The first cell of your notebook should be a markdown cell with a line for your name and a line for your Z-ID. If you wish to add other information (the assignment name, a description of the assignment), you may do so after these two lines.
Write code that prints “Hello, NIU” but split into two lines like the following
Hello,
NIU
<name>
(5 pts)Write code that assigns your name (a string) to a variable, and then
prints Hi, <name>
where <name>
comes from the variable. Thus, if you change the string assigned to the
variable, the output should change.
An annuity is a financial product where you add or subtract the same amount of money every period (e.g., month or year), and earn a consistent interest rate at the end of each period. In an ordinary annuity, the money is added at the end of each period. A bank account with direct deposit is an example of an ordinary annuity.

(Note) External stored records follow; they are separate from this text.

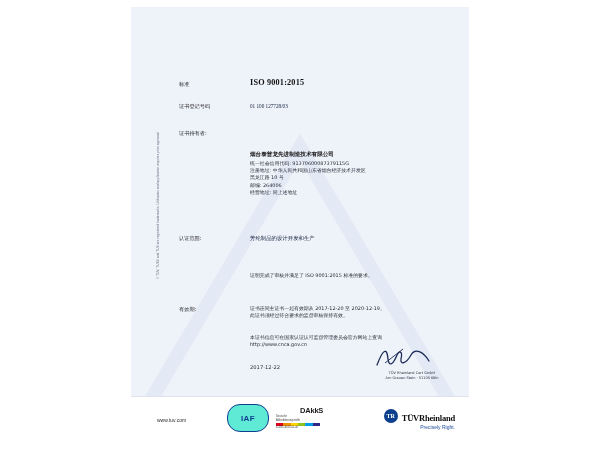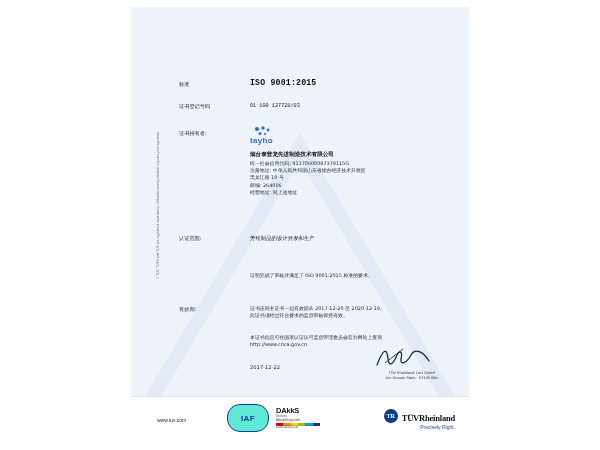"ISO 9001:2015" .row-value { font-family: Liberation Mono, monospace -> Liberation Serif, serif }
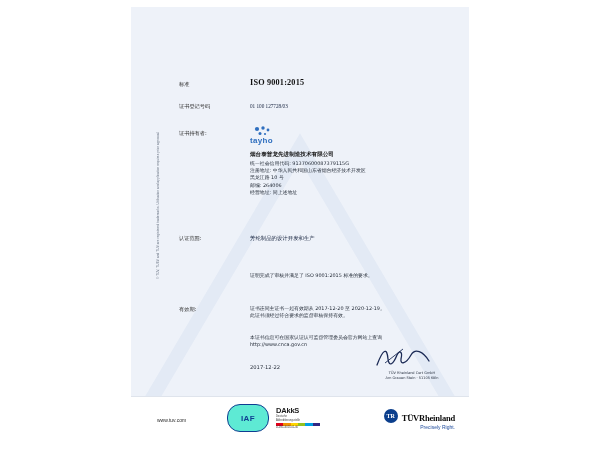"tayho" div.logo-box { html: <div> <svg> <circle></circle> <circle></circle> <circle></circle> <circle></circle> <circle></circle> </svg> <div>tayho</div> </div> -> none }
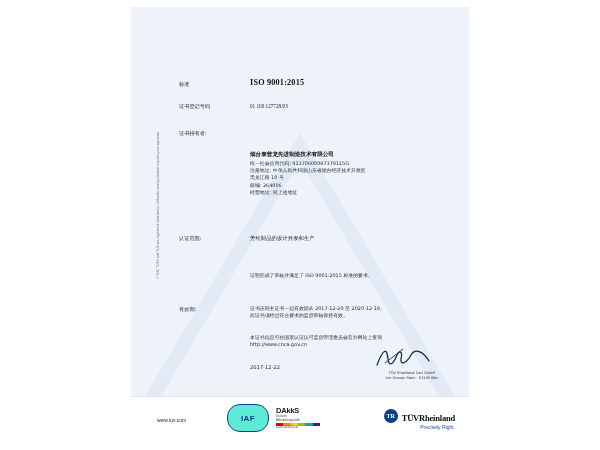"DAkkS" .dakks-word { margin-left: none -> 24px }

In an annuity due, the money is added at the beginning of the period. Rent is an example of an annuity due. The future value of an annuity is the amount of money you will have if you start with \(C\) dollars, earn an interest rate of \(i\), and keep it invested for \(n\) periods. The present value of an annuity is how much money you need to invest per period in order to have \(C\) dollars after \(n\) periods at a rate of \(i\). \(C\) is the cash flow per period, \(i\) is the interest rate and \(n\) is the number of payments.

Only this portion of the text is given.